When we got our tomatoes, peppers and basil from Worley, we were about to get married. The needed transplanted, but one thing and another they kept not getting translated until Corinna stepped up and did it in a window of opportunity I never had.



 I can't complain that she didn't follow my mapping system: she didn't even know I had one, and she figured putting the tops of the cups with their initial-based labels down as collars on the plants would identify them.

I've been able to figure out what most of the tomatoes are, but the peppers is another story. First of all, the collars, some blew away, and about half the others faded to unreadable almost instantly.

I knew this, though, my Bhut Jolokia had died. Pretty much all the peppers we've been getting out of the garden are mild ones. California Wonder bells, some sort of banana pepper, there are some hot birdpepper type peppers, cayenne or Thai, I'm not sure which.



So after watering, weeding, harvesting some tomatoes, I realized this enormous bush that hadn't produced anything at all had three ripe peppers on it. They looked like some sort of salad pepper, and the plant had been so slow setting fruit, I wondered if it was even a pepper plant.

So as I was having a bedtime snack, I popped one of these guys in right up to the stem and bit it off.

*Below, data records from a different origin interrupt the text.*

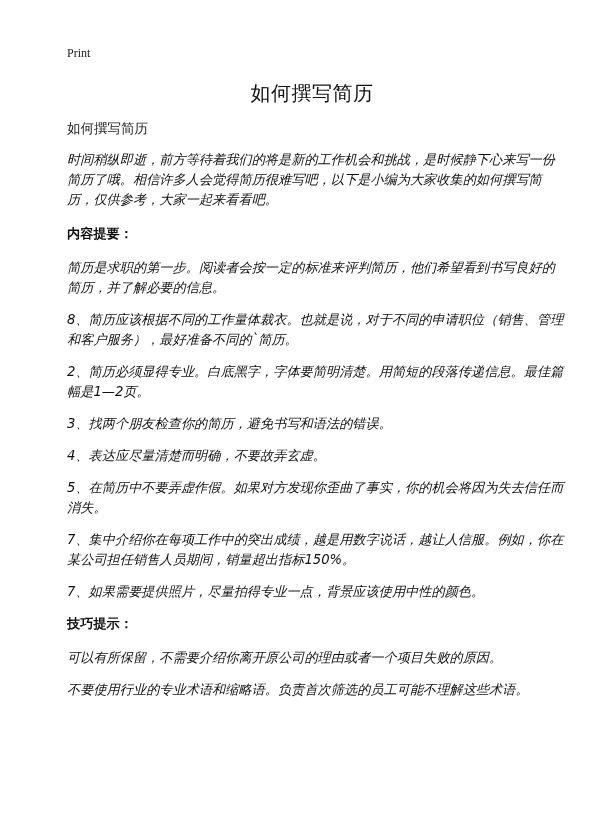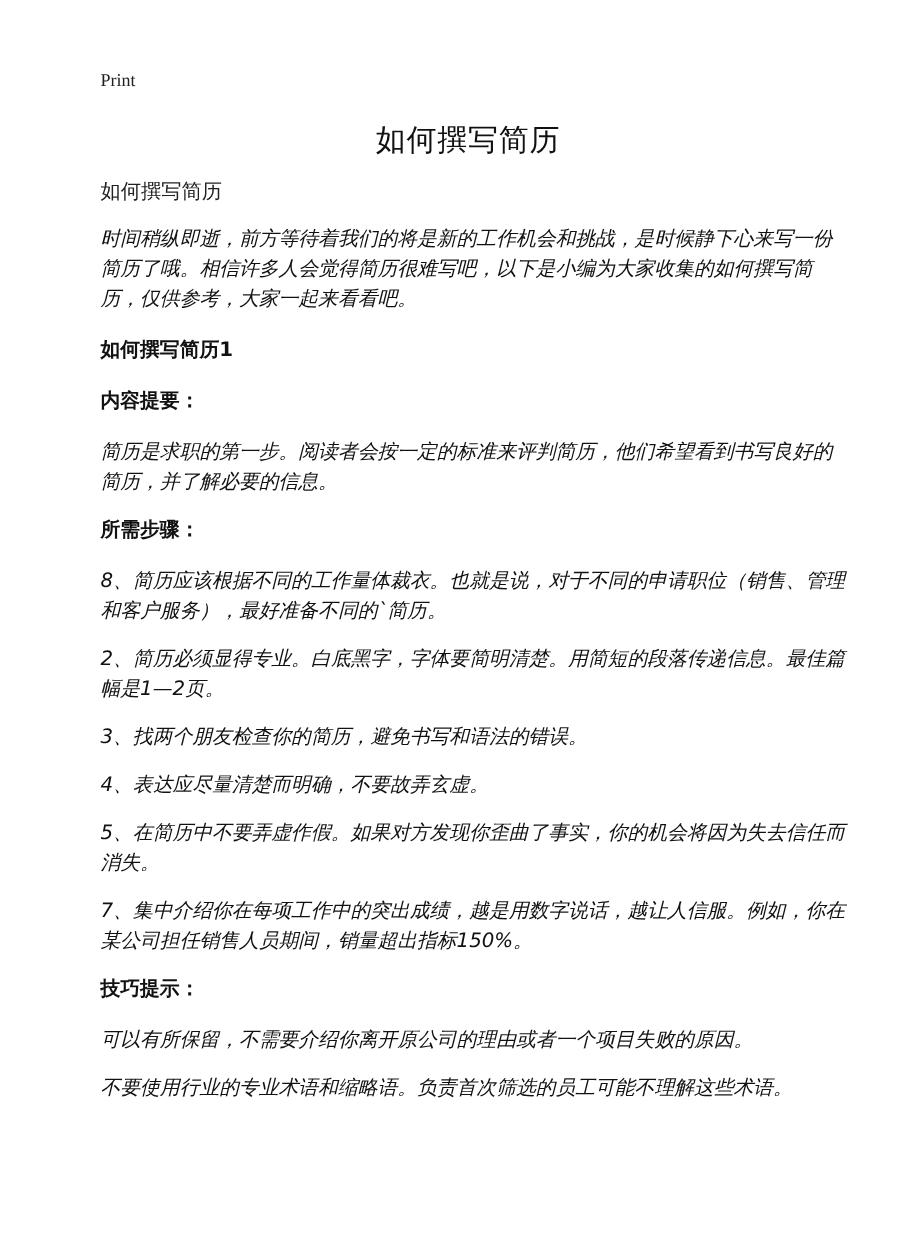--- a/index.html
+++ b/index.html
@@ -66,31 +66,30 @@
 <body>
 
 <div class="page">
   <div class="print-label">Print</div>
   <div class="doc-title">如何撰写简历</div>
 
   <div class="content">
     <div class="subtitle">如何撰写简历</div>
     <p class="intro">时间稍纵即逝，前方等待着我们的将是新的工作机会和挑战，是时候静下心来写一份简历了哦。相信许多人会觉得简历很难写吧，以下是小编为大家收集的如何撰写简历，仅供参考，大家一起来看看吧。</p>
 
-    <div class="heading">如何撰写简历1</div>
 
     <div class="heading">内容提要：</div>
     <p>简历是求职的第一步。阅读者会按一定的标准来评判简历，他们希望看到书写良好的简历，并了解必要的信息。</p>
 
-    <div class="heading">所需步骤：</div>
     <p>8、简历应该根据不同的工作量体裁衣。也就是说，对于不同的申请职位（销售、管理和客户服务），最好准备不同的`简历。</p>
     <p>2、简历必须显得专业。白底黑字，字体要简明清楚。用简短的段落传递信息。最佳篇幅是1—2页。</p>
     <p>3、找两个朋友检查你的简历，避免书写和语法的错误。</p>
     <p>4、表达应尽量清楚而明确，不要故弄玄虚。</p>
     <p>5、在简历中不要弄虚作假。如果对方发现你歪曲了事实，你的机会将因为失去信任而消失。</p>
     <p>7、集中介绍你在每项工作中的突出成绩，越是用数字说话，越让人信服。例如，你在某公司担任销售人员期间，销量超出指标150%。</p>
+    <p>7、如果需要提供照片，尽量拍得专业一点，背景应该使用中性的颜色。</p>
 
     <div class="heading">技巧提示：</div>
     <p>可以有所保留，不需要介绍你离开原公司的理由或者一个项目失败的原因。</p>
 
     <p>不要使用行业的专业术语和缩略语。负责首次筛选的员工可能不理解这些术语。</p>
   </div>
 </div>
 
 </body></html>

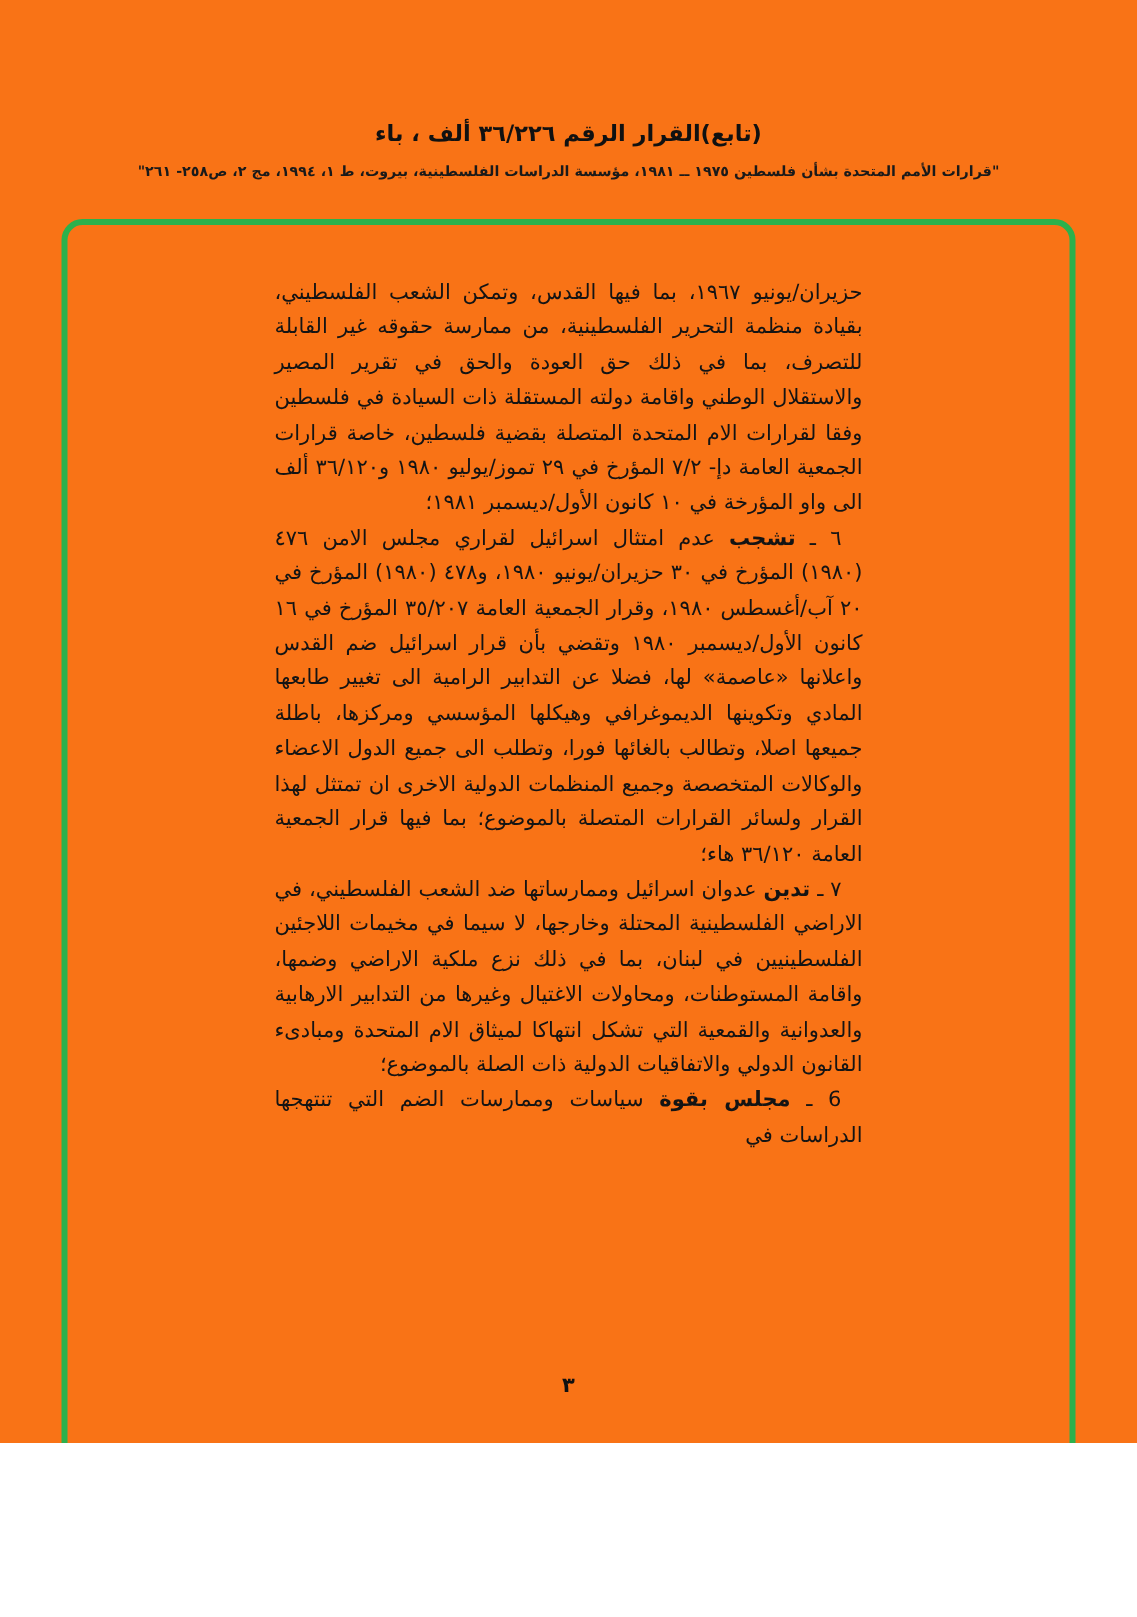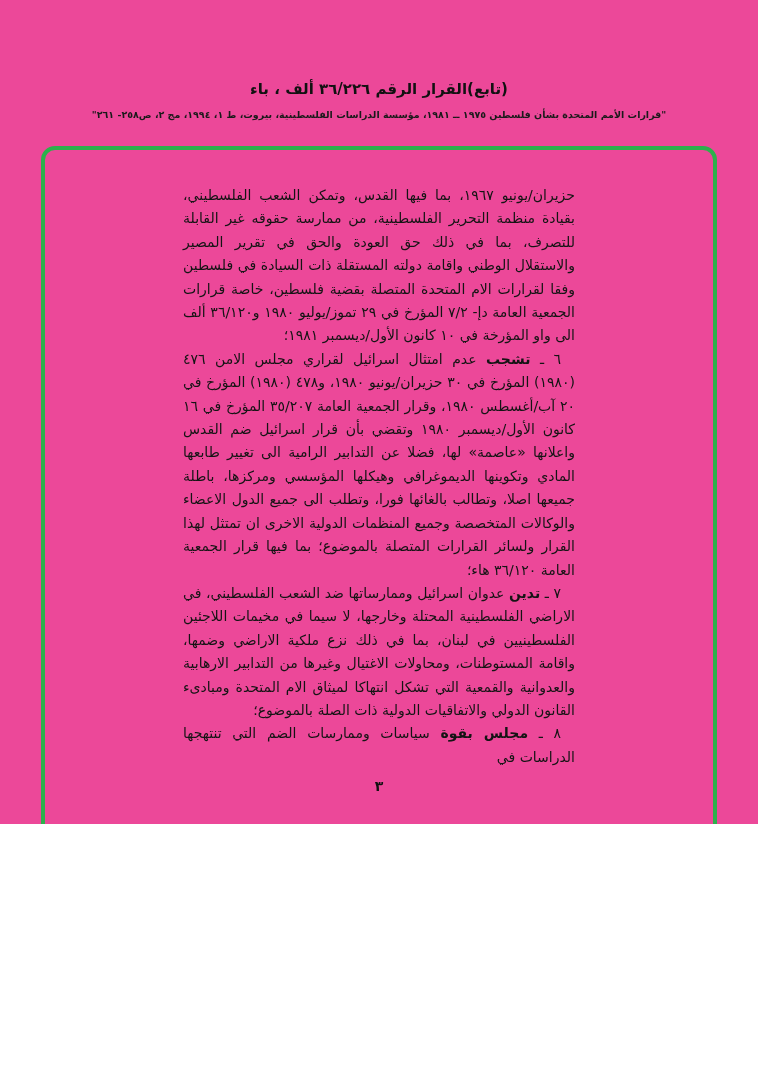--- a/index.html
+++ b/index.html
@@ -1,22 +1,22 @@
 <!DOCTYPE html>
 <html><head>
   <meta charset="utf-8">
   <style>
     * { margin: 0; padding: 0; box-sizing: border-box; }
     html, body { background: #ffffff; }
     body { font-family: "DejaVu Sans", sans-serif; color: #111111; }
     .page {
       position: relative;
       width: 758px;
-      height: 824px;
-      background: #ec4899;
+      height: 962px;
+      background: #f97316;
       overflow: hidden;
     }
     .header {
       position: absolute;
       top: 80px;
       left: 0;
       right: 0;
       text-align: center;
       direction: rtl;
     }
@@ -91,21 +91,21 @@
       <span> عدم امتثال اسرائيل لقراري مجلس الامن ٤٧٦ (١٩٨٠) المؤرخ في ٣٠ حزيران/يونيو ١٩٨٠، و٤٧٨ (١٩٨٠) المؤرخ في ٢٠ آب/أغسطس ١٩٨٠، وقرار الجمعية العامة ٣٥/٢٠٧ المؤرخ في ١٦ كانون الأول/ديسمبر ١٩٨٠ وتقضي بأن قرار اسرائيل ضم القدس واعلانها «عاصمة» لها، فضلا عن التدابير الرامية الى تغيير طابعها المادي وتكوينها الديموغرافي وهيكلها المؤسسي ومركزها، باطلة جميعها اصلا، وتطالب بالغائها فورا، وتطلب الى جميع الدول الاعضاء والوكالات المتخصصة وجميع المنظمات الدولية الاخرى ان تمتثل لهذا القرار ولسائر القرارات المتصلة بالموضوع؛ بما فيها قرار الجمعية العامة ٣٦/١٢٠ هاء؛</span>
     </p>
 
     <p class="para numbered">
       <span>٧ ـ </span>
       <span class="lead-bold">تدين</span>
       <span> عدوان اسرائيل وممارساتها ضد الشعب الفلسطيني، في الاراضي الفلسطينية المحتلة وخارجها، لا سيما في مخيمات اللاجئين الفلسطينيين في لبنان، بما في ذلك نزع ملكية الاراضي وضمها، واقامة المستوطنات، ومحاولات الاغتيال وغيرها من التدابير الارهابية والعدوانية والقمعية التي تشكل انتهاكا لميثاق الام المتحدة ومبادىء القانون الدولي والاتفاقيات الدولية ذات الصلة بالموضوع؛</span>
     </p>
 
     <p class="para numbered">
-      <span>٨ ـ </span>
+      <span>6 ـ </span>
       <span class="lead-bold">مجلس بقوة</span>
       <span> سياسات وممارسات الضم التي تنتهجها الدراسات في</span>
     </p>
 
   </div>
 
   <div class="page-number">٣</div>
 
 </div>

I realized it was a hot pepper right away. Those Thai peppers, sometimes I'll bite into one in the middle of a plate of stir fry and set myself ablaze pretty good. It's not entirely unpleasant, though you generally don't taste much other than fire after it happens.

So I swallowed, and realized this was a mistake. The Bhut had survived, and I had just cavalierly one-bited the hottest pepper on earth.



I drank water, I drank milk. I drank homemade yogurt, nothing helped. I found the keg with the homemade root beer, which is sweet, the antidote to heat. If I held it in the back of my mouth, it helped, but in a few seconds it lost its effectiveness and I swallowed. The pain came back instantly.

So I repeated this process until my distended belly felt like it would rupture if I took any more anything. So I went upstairs to ride it out and go to bed.

And yeah, the day after repercussions are worse. Plus, my throat and the roof of my mouth are still sore. Turns out you might not have taste buds to perceive the heat, but soft tissue can get irritated as hell. This was like stealing a can of military grade pepper spray and using it as a Binaca.

1 comment:

Anonymous said...

Oh man! You should have e-mailed me a pic and I would have ID' it for you. You're lucky they were not completely red...they get wayyyyyyyyyyy hotter then.